• [THE INPUT]:
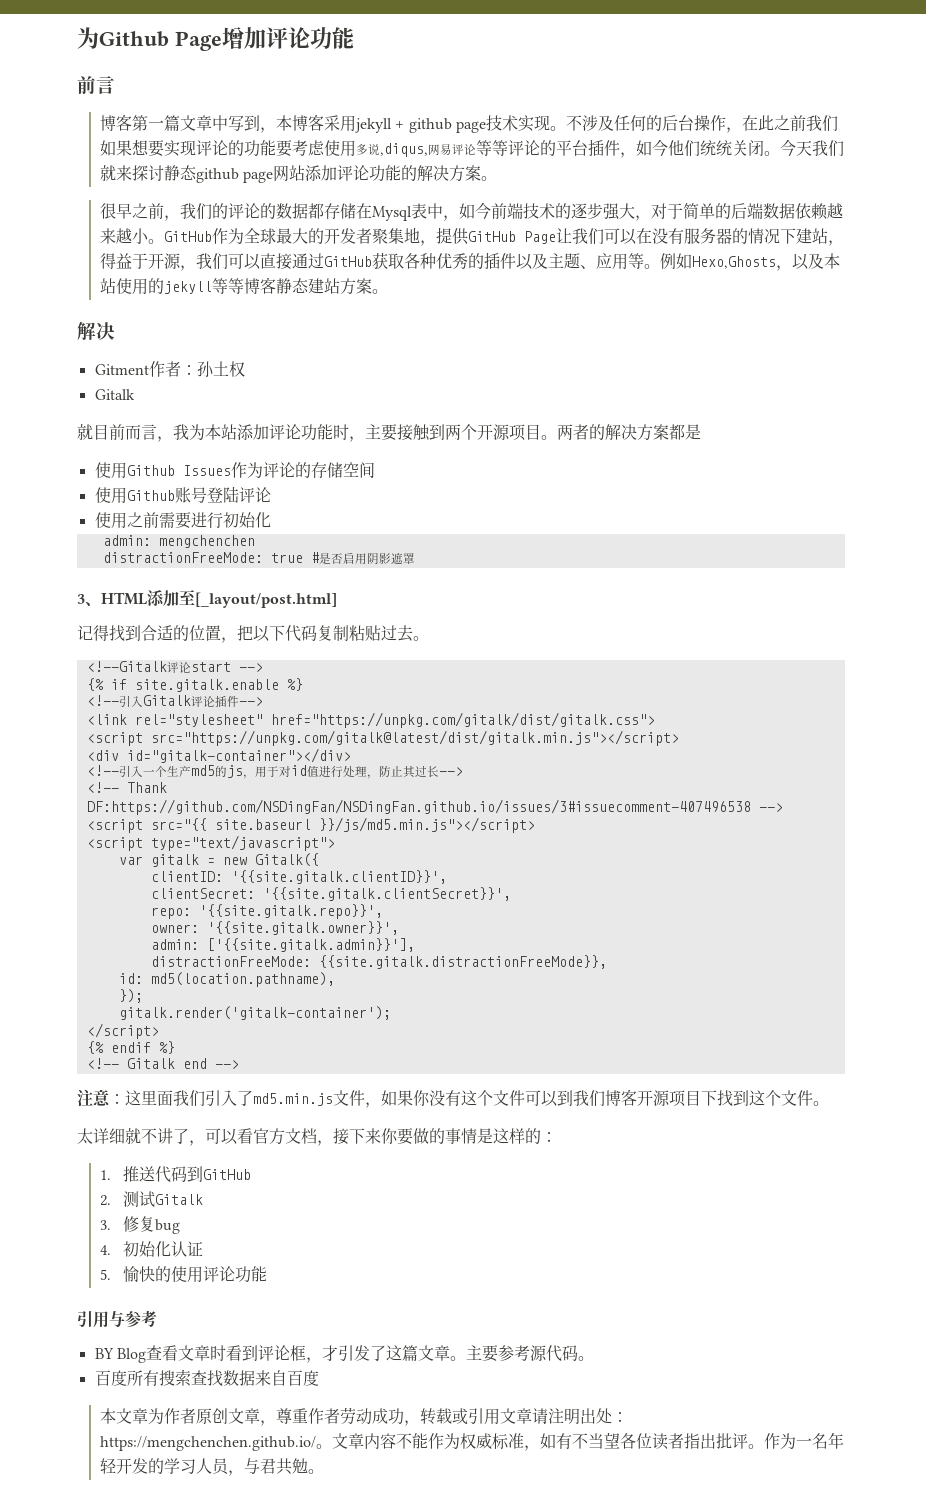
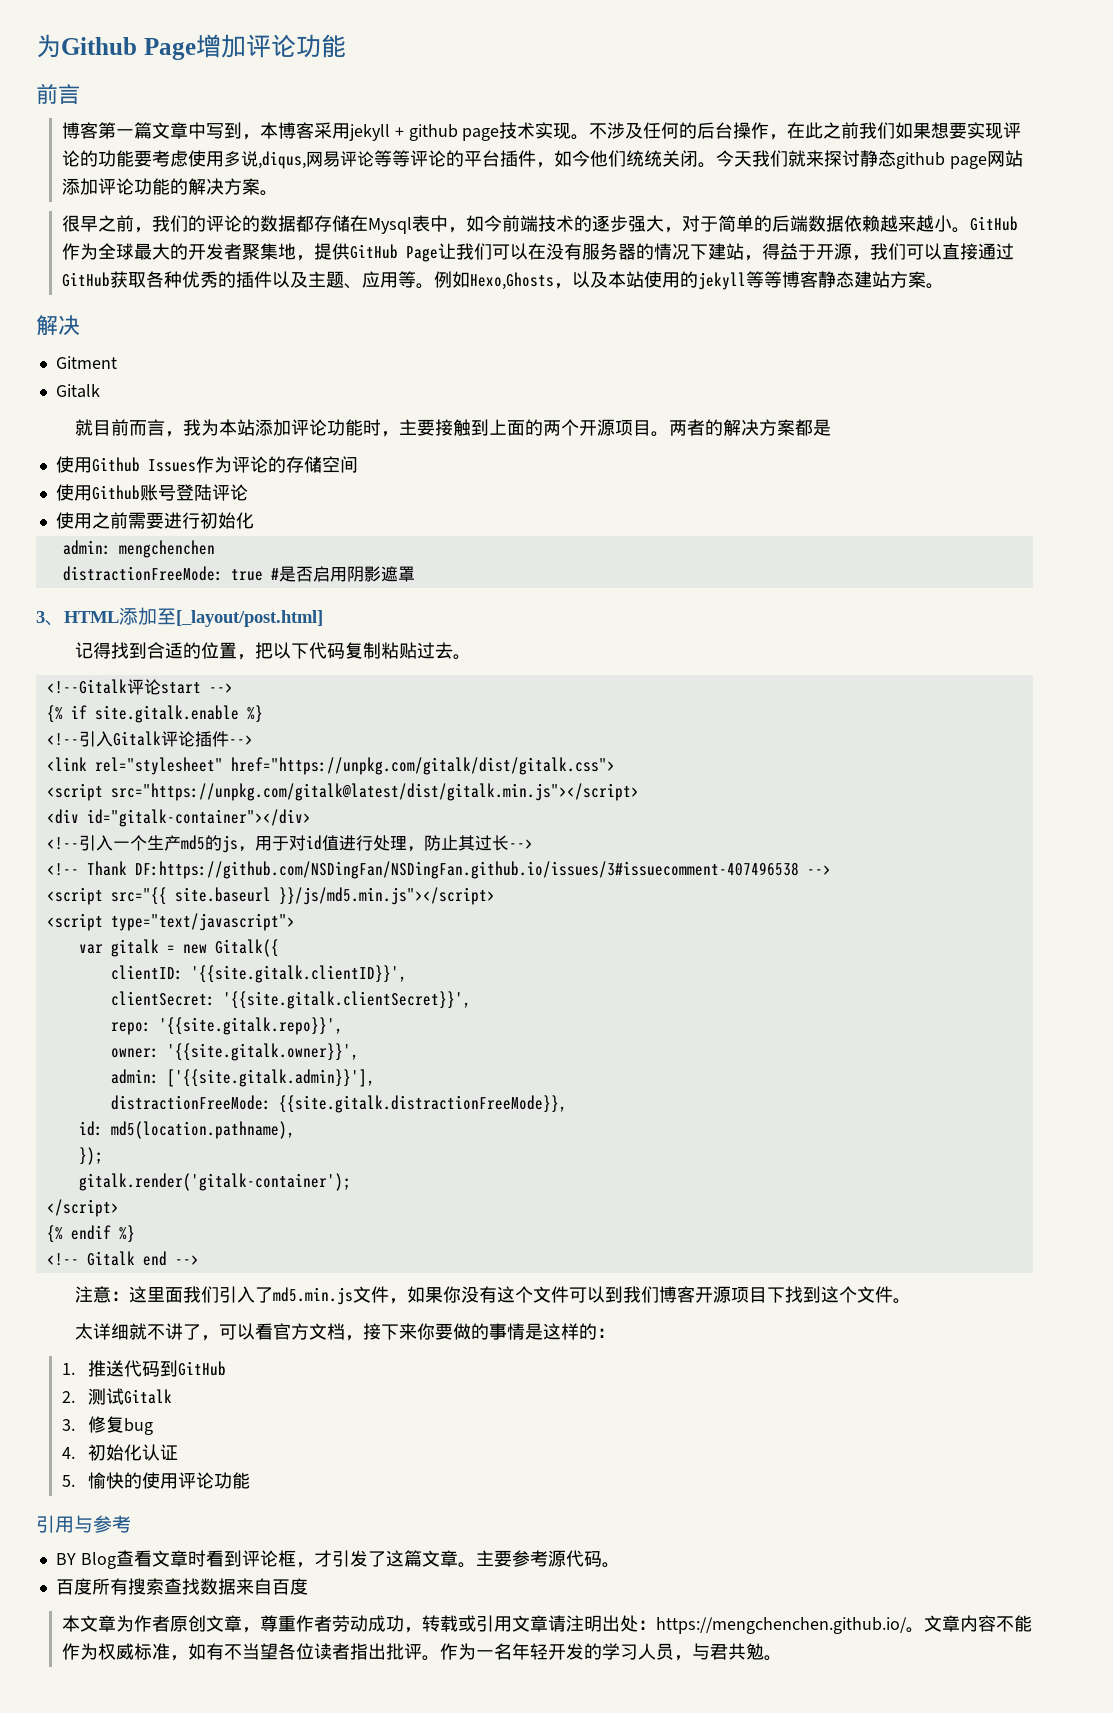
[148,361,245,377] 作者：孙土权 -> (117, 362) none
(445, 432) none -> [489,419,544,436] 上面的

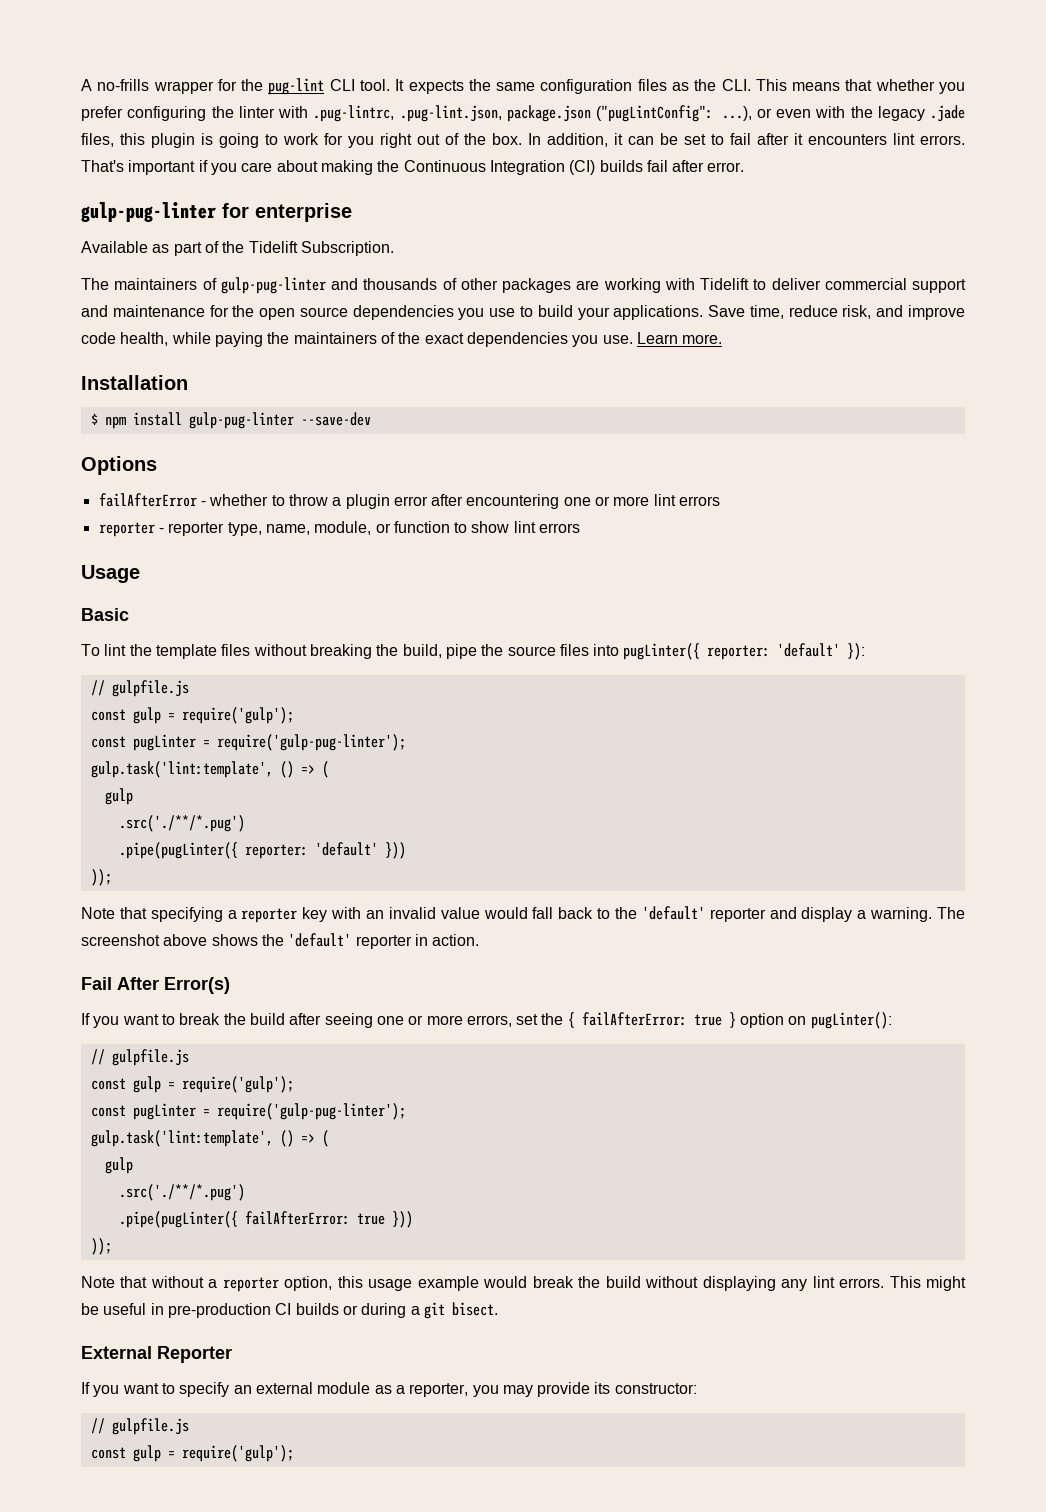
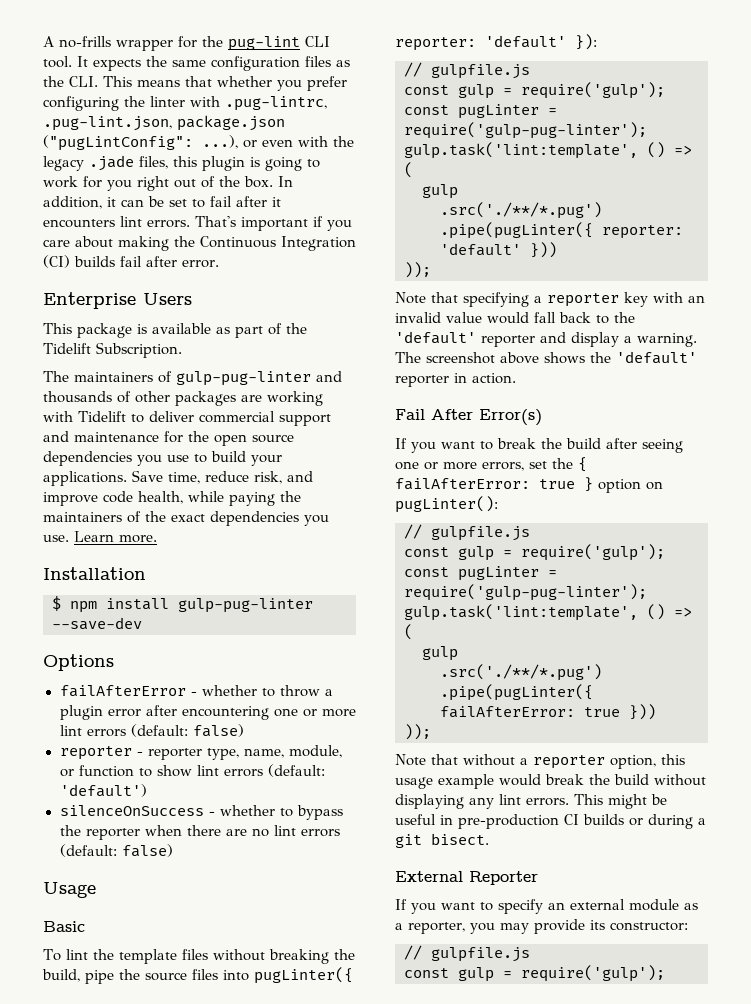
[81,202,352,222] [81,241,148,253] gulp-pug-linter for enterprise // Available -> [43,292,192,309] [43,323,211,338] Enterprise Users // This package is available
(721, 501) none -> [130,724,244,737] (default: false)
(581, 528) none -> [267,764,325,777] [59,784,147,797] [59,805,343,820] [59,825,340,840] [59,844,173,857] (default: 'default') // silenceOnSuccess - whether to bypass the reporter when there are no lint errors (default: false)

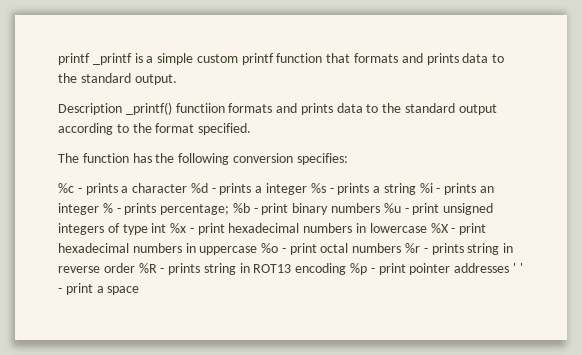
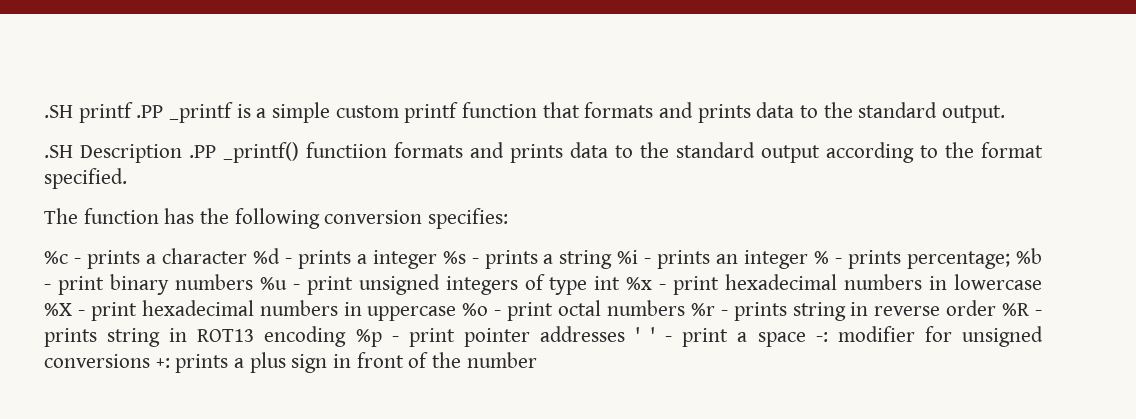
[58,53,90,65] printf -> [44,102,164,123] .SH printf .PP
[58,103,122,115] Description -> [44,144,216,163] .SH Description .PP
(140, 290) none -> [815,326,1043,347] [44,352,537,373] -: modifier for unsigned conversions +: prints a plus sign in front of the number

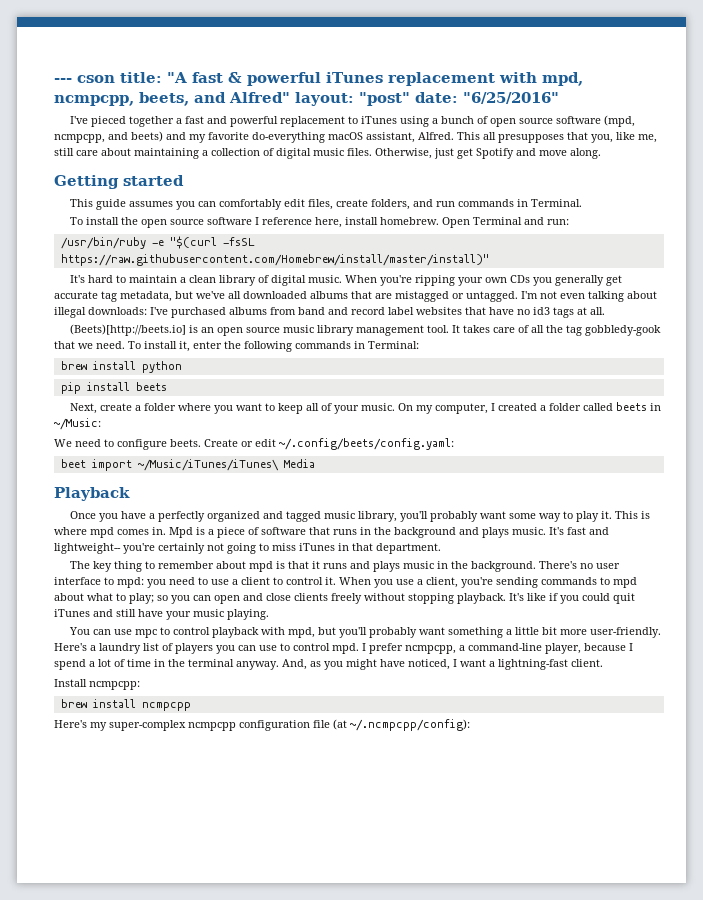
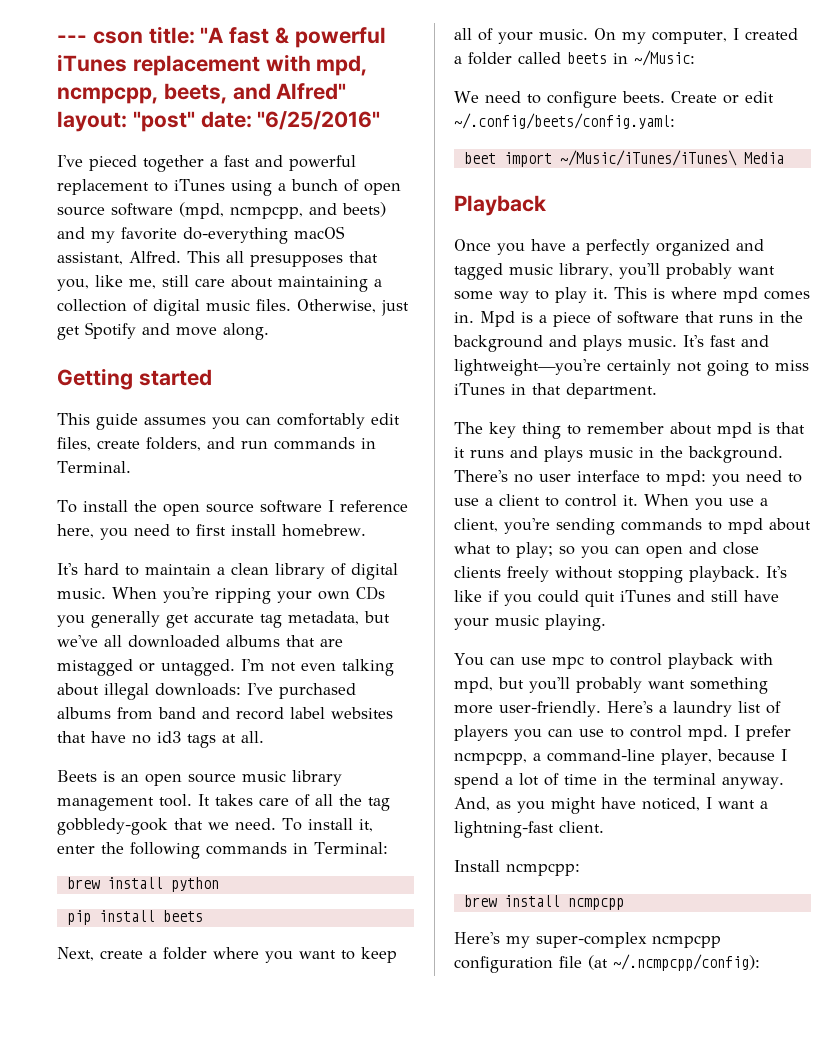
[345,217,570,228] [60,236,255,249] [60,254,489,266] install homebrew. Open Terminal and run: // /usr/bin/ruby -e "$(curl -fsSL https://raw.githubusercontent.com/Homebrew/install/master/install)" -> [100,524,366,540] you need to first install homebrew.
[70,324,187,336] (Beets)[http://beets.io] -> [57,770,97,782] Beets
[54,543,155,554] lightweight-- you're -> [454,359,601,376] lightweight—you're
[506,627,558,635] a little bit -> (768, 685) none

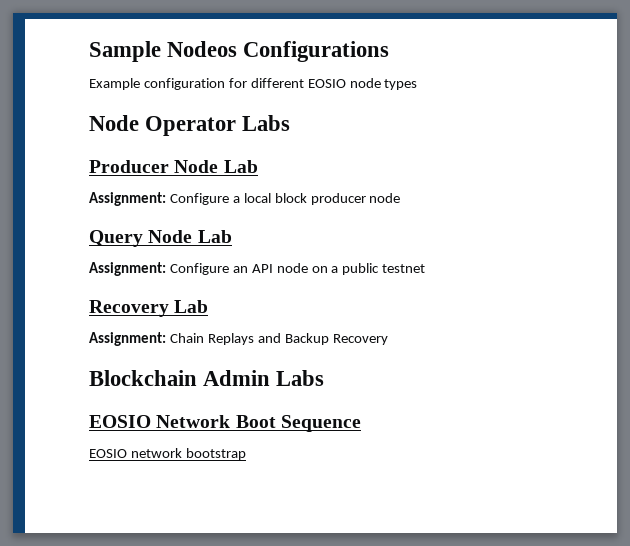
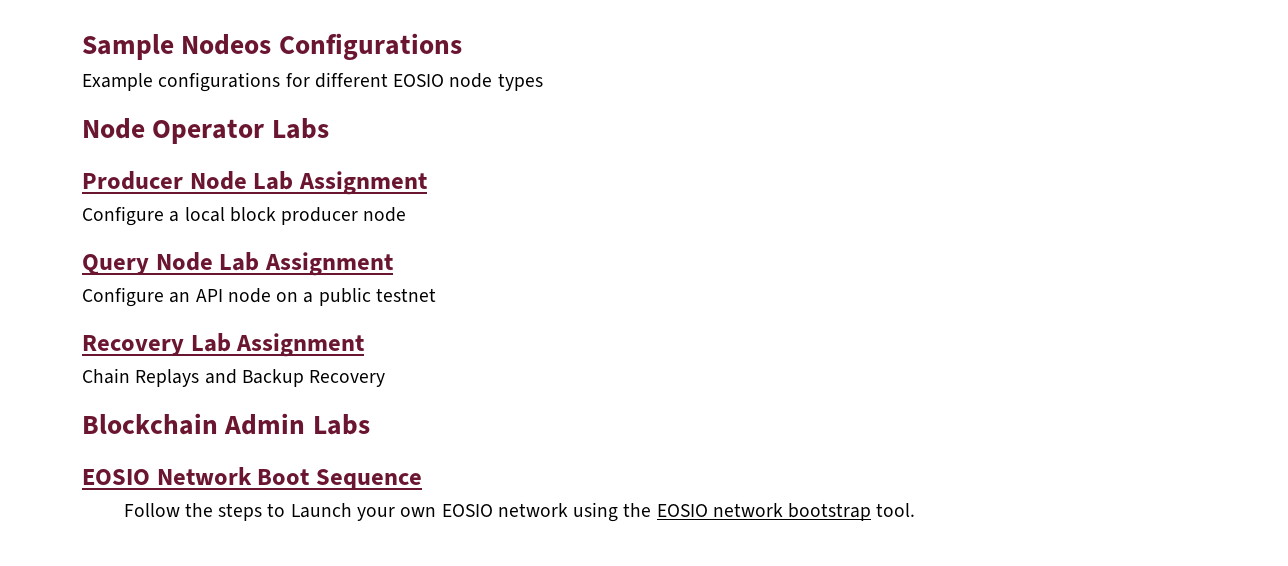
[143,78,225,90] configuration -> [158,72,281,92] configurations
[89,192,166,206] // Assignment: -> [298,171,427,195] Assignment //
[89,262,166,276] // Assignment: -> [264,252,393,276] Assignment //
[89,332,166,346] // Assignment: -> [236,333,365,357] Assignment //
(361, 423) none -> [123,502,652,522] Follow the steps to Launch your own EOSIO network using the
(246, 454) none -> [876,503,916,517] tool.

• [WHAT IS REQUIRED]: What is the number of lines in the listing that contain the word "Assignment"? Give that number and nothing else.

• [WRITTEN ANSWER]: 3